L’enquête d’opinion, conduite à travers l’Europe par TNS début mai, a montré que 43% des sondés déclaraient être certains de voter et un autre 6 % qu’ils se rendraient très probablement aux urnes.
Cela représente une augmentation significative par rapport aux 34 % qui déclaraient être sûrs de voter, dans un sondage Eurobaromètre de janvier. De plus, le sondage de mai montre que 53 % des européens sont intéressés par l’élection alors que 46 % ne le sont pas.

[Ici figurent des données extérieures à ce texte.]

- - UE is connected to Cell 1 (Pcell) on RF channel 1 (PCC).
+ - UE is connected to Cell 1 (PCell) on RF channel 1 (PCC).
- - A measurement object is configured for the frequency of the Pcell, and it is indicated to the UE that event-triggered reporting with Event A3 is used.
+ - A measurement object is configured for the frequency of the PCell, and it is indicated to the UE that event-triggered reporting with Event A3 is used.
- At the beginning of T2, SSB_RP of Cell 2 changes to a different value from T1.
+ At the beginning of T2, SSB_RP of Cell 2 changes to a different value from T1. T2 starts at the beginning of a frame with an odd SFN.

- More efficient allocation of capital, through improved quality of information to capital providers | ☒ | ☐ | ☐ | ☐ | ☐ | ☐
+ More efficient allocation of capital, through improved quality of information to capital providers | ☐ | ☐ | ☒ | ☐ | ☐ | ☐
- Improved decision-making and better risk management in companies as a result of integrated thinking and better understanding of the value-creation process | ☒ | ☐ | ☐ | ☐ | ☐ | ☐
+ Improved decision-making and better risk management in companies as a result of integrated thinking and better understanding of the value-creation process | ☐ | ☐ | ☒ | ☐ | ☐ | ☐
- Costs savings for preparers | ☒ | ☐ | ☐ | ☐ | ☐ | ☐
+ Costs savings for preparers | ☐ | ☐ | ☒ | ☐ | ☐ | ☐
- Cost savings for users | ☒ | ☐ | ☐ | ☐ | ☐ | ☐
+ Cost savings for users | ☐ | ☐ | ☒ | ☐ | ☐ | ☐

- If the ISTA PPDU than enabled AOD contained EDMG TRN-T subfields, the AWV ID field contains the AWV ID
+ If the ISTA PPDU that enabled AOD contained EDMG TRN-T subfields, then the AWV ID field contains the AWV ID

En janvier, 44 % étaient intéressés et 53 % ne l’étaient pas.
Ces résultats semblent contredire la présomption exprimée dans presque tous les médias traditionnels selon laquelle le taux de participation continuerait à baisser, amenant à une augmentation marquée de l’élection d’extrémistes et d’eurosceptiques.
Piotr Maciej Kaczyński, un membre du CEPS (Centre pour les études sur les politiques européennes) a salué les résultats du sondage, déclarant à EurActiv qu’il était une des rares personnes à Bruxelles à avoir prédit un taux de participation plus fort qu’il y a cinq ans.
De plus, contrairement à la position adoptée par les autres analystes politiques, le chercheur du CEPS ne croit pas que les partis extrémistes fassent un excellent score lors de ces élections. Il admet que les eurodéputés d’extrême-droite pourraient réunir suffisamment de membres pour former un nouveau groupe au Parlement, mais affirme que leur impact sera négligeable et qu’ils se déchireront eux-mêmes de l’intérieur comme ils le firent en 2007.
Un représentant du Parlement européen, se confiant à EurActiv, était peu disposé à dire que le sondage se traduirait automatiquement en une meilleure participation le jour du vote. Cependant, il a reconnu que les résultats étaient « positifs » et a affirmé qu’ils donnaient aux partis européens une réelle occasion de convaincre les électeurs de l’importance de leur « eurovote », dans la dernière semaine de campagne.
La balle est maintenant dans le camp des partis européens, déclare-t-il. Est-ce que leurs campagnes motiveront assez d’électeurs pour les faire se rendre aux urnes, ou bien leurs efforts tomberont-ils à l’eau?, se demande-t-il.
Le porte-parole a aussi mis en garde sur le fait qu’aucun sondage similaire n’ait été mené en mai 2004, et donc que les résultats de cet enquête n’avaient pas de précédent, rendant leur importance plus difficile à évaluer.